- [PROBLEM TO WORK ON] One part of the entries below is wanted: the lines from the one containing "font-size: 15px ->" through the one containing "padding: 0 9px". Write those out exactly and nothing else.

Start of DATA RECORDS

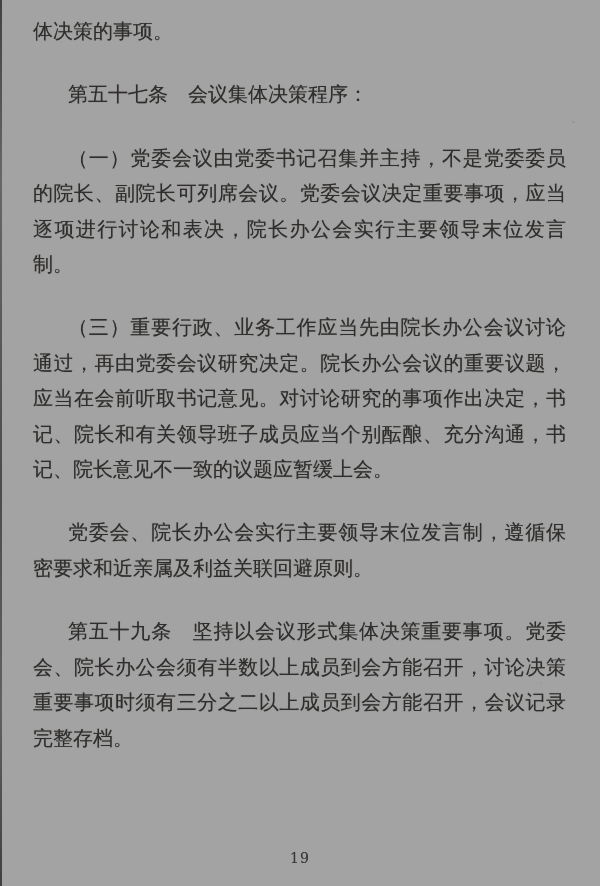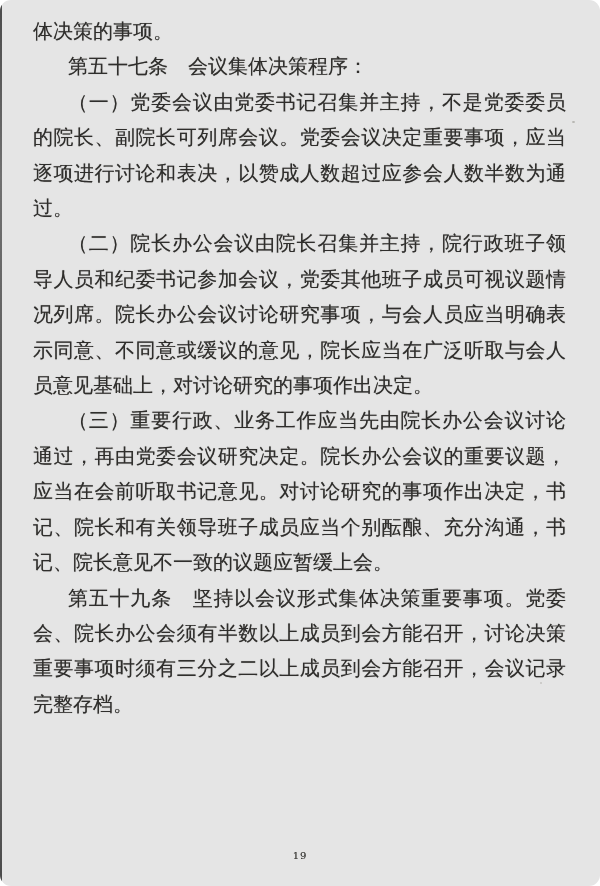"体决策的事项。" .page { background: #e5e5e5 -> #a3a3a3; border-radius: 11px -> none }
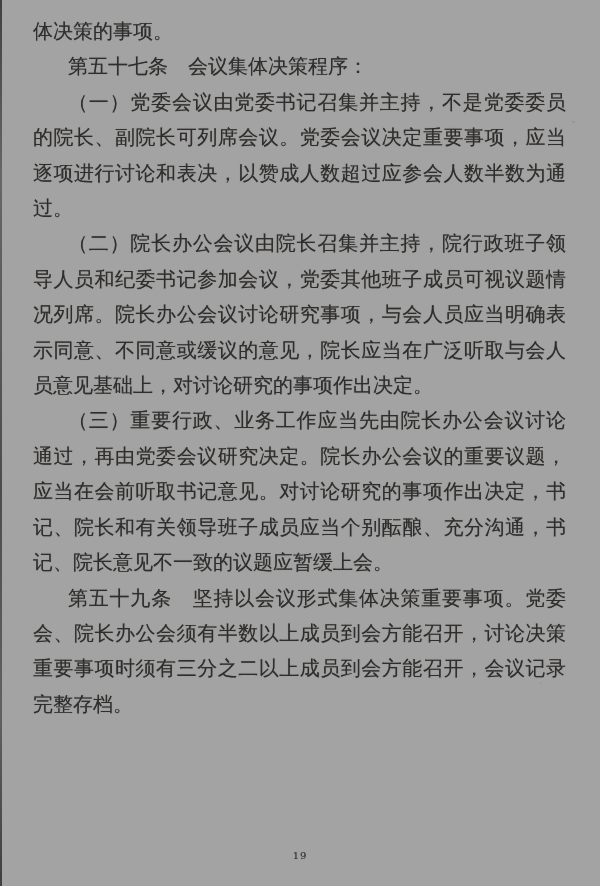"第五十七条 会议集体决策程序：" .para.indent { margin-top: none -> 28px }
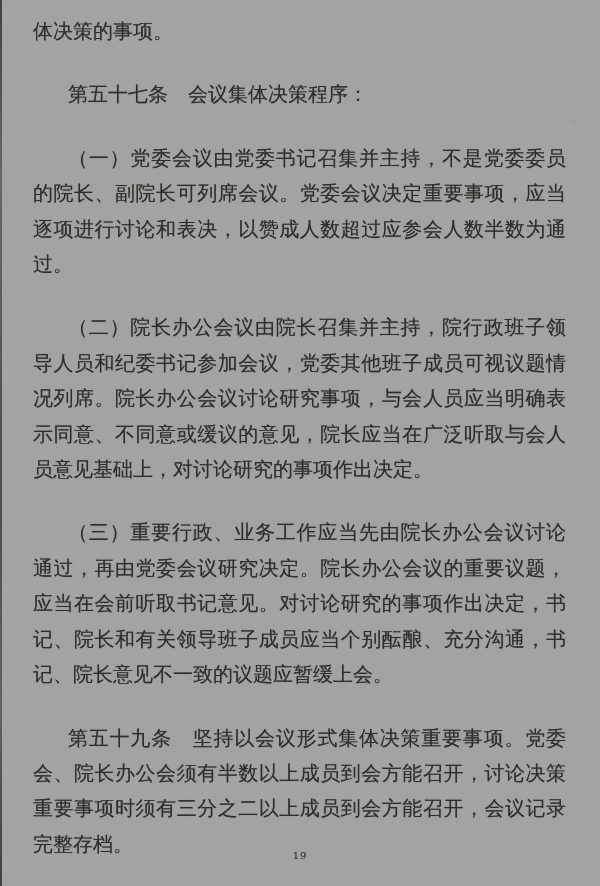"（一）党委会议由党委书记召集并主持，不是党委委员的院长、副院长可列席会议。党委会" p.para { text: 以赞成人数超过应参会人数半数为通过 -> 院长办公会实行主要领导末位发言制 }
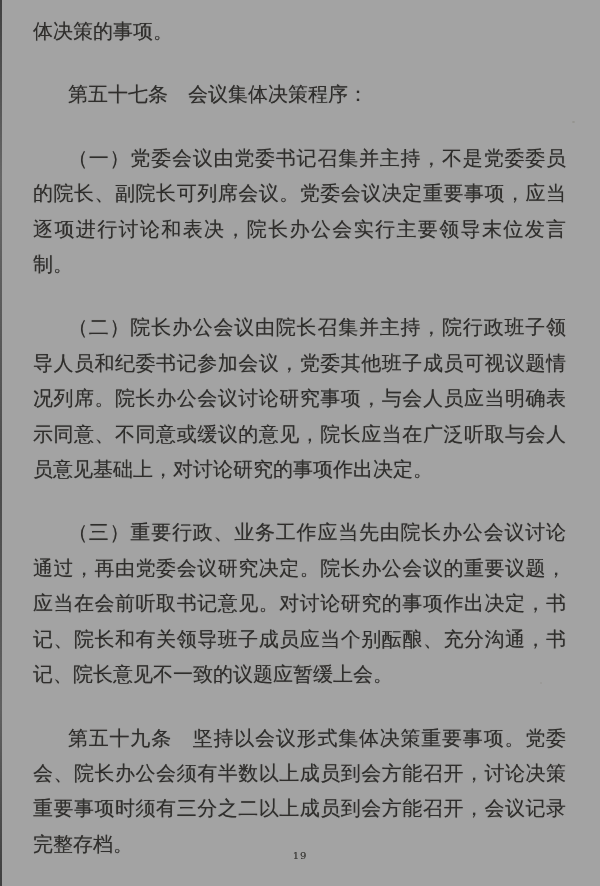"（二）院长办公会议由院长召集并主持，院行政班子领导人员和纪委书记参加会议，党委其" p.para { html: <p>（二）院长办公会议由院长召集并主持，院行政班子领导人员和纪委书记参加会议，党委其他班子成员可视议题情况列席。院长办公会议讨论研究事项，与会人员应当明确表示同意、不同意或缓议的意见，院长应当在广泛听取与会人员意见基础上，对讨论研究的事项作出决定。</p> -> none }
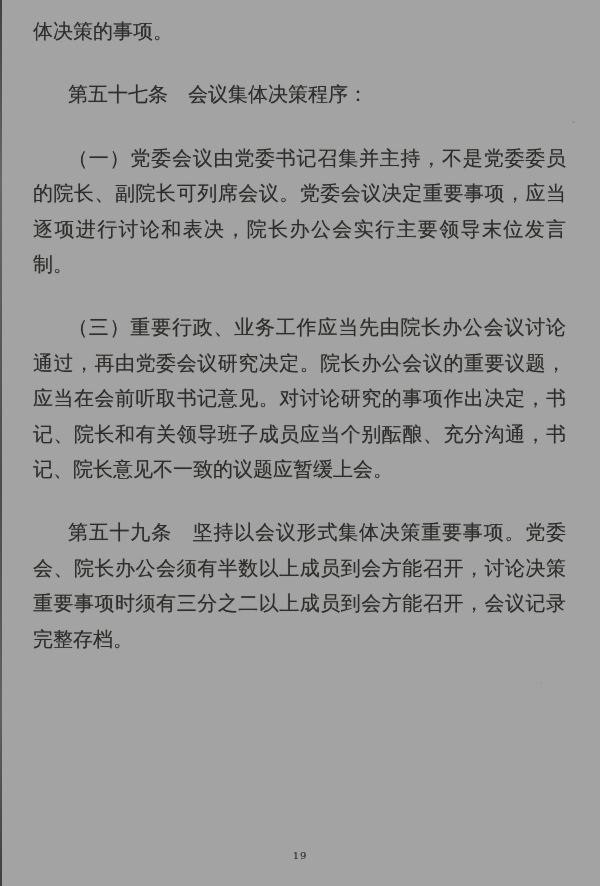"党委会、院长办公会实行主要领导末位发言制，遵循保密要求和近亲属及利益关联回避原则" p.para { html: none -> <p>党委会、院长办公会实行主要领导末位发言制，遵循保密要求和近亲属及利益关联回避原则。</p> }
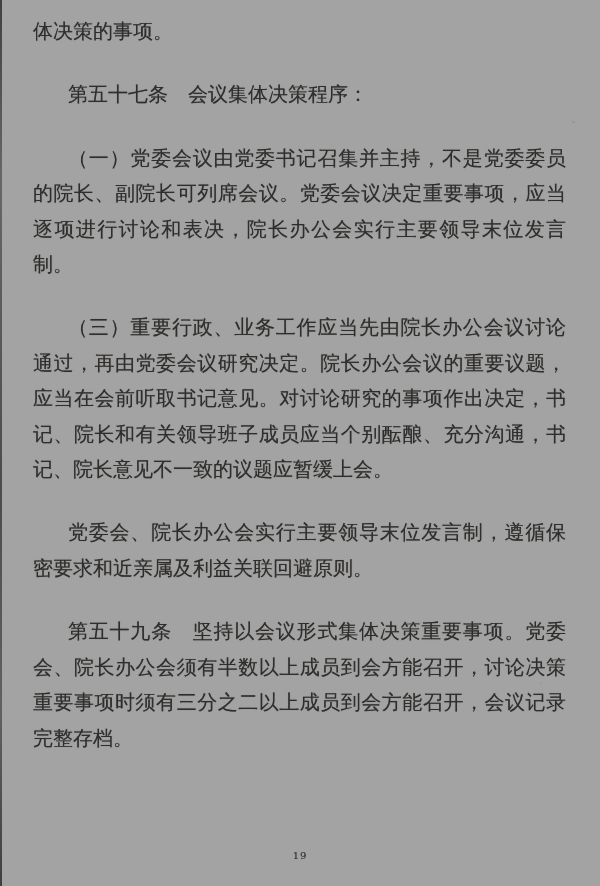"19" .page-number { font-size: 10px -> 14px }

End of DATA RECORDS
Start of DATA RECORDS

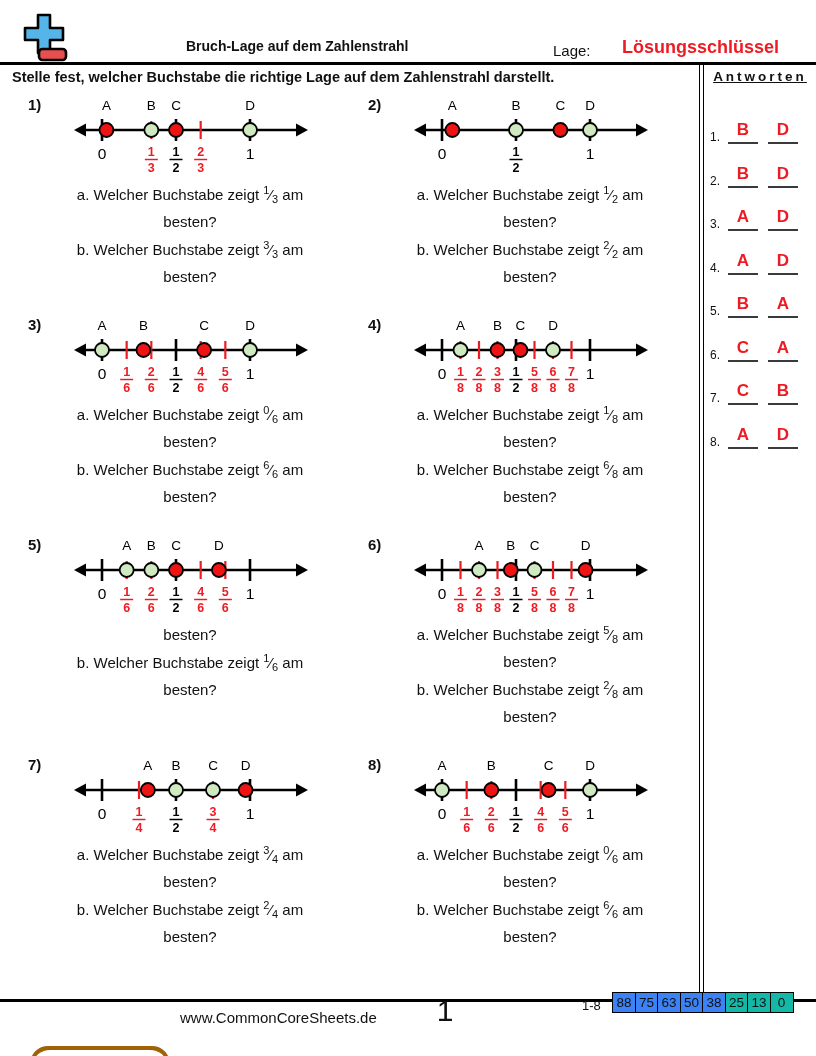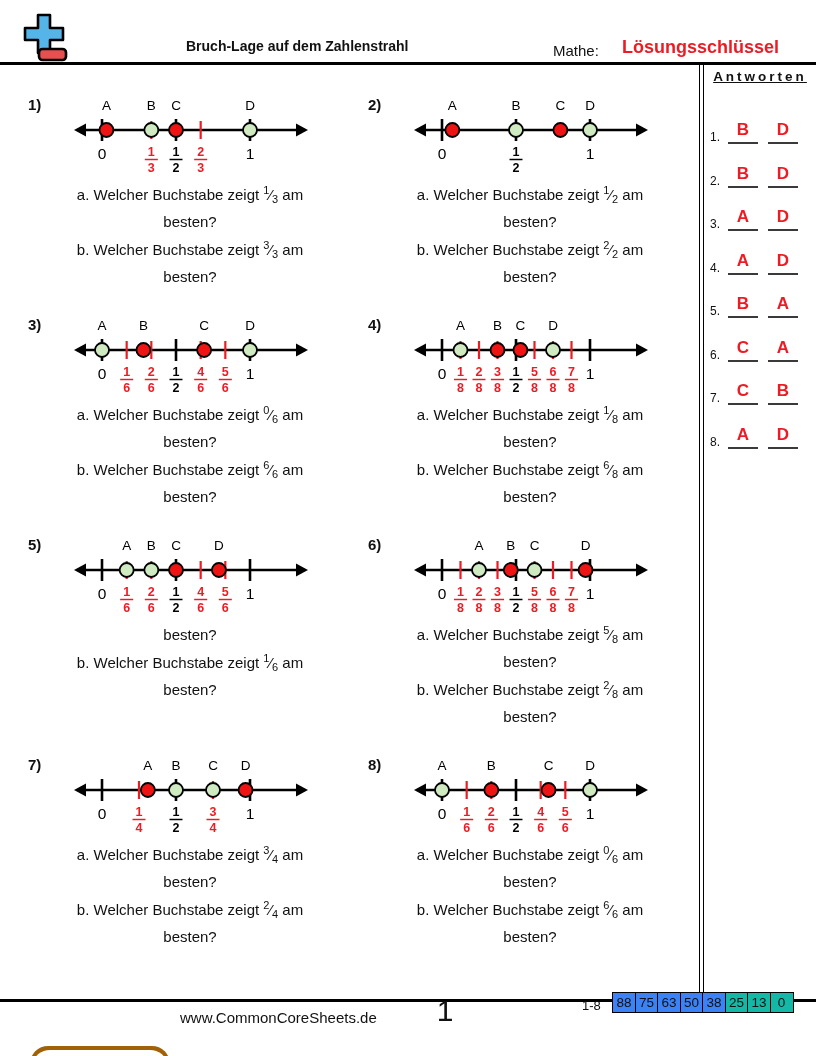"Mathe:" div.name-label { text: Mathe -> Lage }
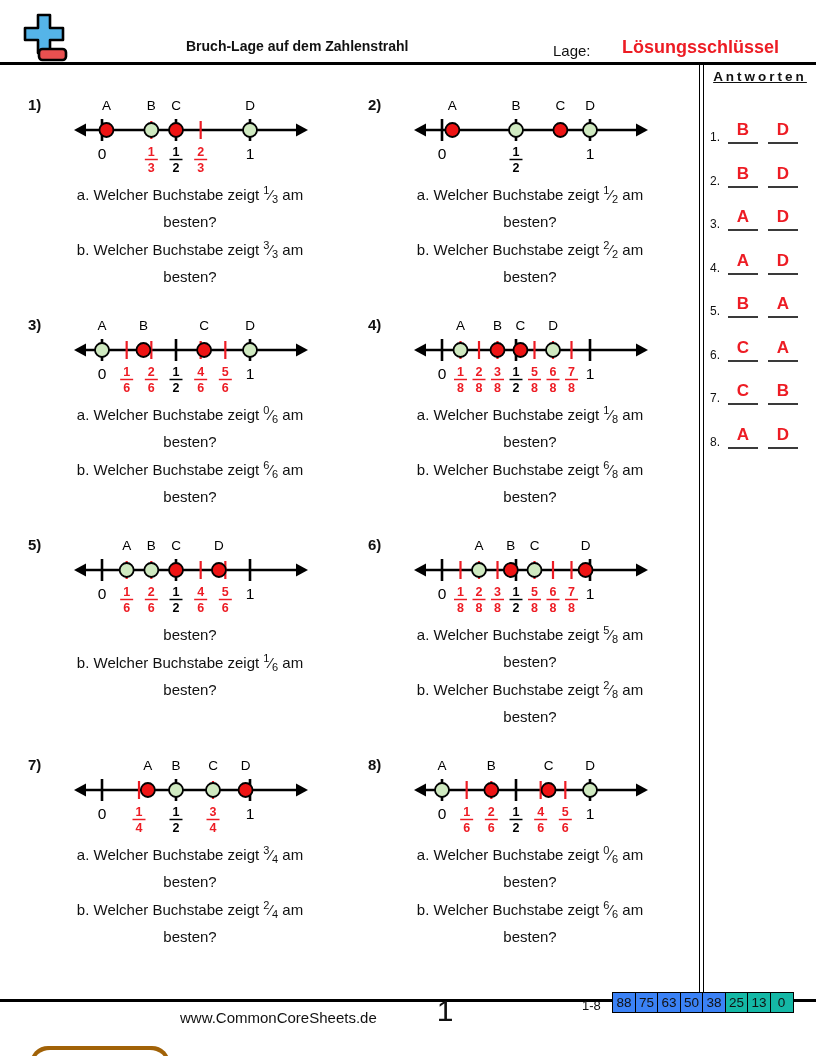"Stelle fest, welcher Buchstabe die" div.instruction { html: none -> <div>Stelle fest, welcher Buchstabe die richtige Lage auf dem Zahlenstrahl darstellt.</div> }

End of DATA RECORDS
Start of DATA RECORDS

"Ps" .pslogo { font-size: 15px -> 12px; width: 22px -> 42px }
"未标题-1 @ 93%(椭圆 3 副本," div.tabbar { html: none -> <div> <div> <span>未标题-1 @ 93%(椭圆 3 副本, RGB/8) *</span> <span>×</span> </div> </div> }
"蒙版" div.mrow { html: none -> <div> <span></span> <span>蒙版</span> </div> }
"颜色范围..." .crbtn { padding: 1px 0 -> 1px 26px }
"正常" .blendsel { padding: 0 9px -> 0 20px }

End of DATA RECORDS

- [ANSWER BOX]
"Ps" .pslogo { font-size: 15px -> 12px; width: 22px -> 42px }
"未标题-1 @ 93%(椭圆 3 副本," div.tabbar { html: none -> <div> <div> <span>未标题-1 @ 93%(椭圆 3 副本, RGB/8) *</span> <span>×</span> </div> </div> }
"蒙版" div.mrow { html: none -> <div> <span></span> <span>蒙版</span> </div> }
"颜色范围..." .crbtn { padding: 1px 0 -> 1px 26px }
"正常" .blendsel { padding: 0 9px -> 0 20px }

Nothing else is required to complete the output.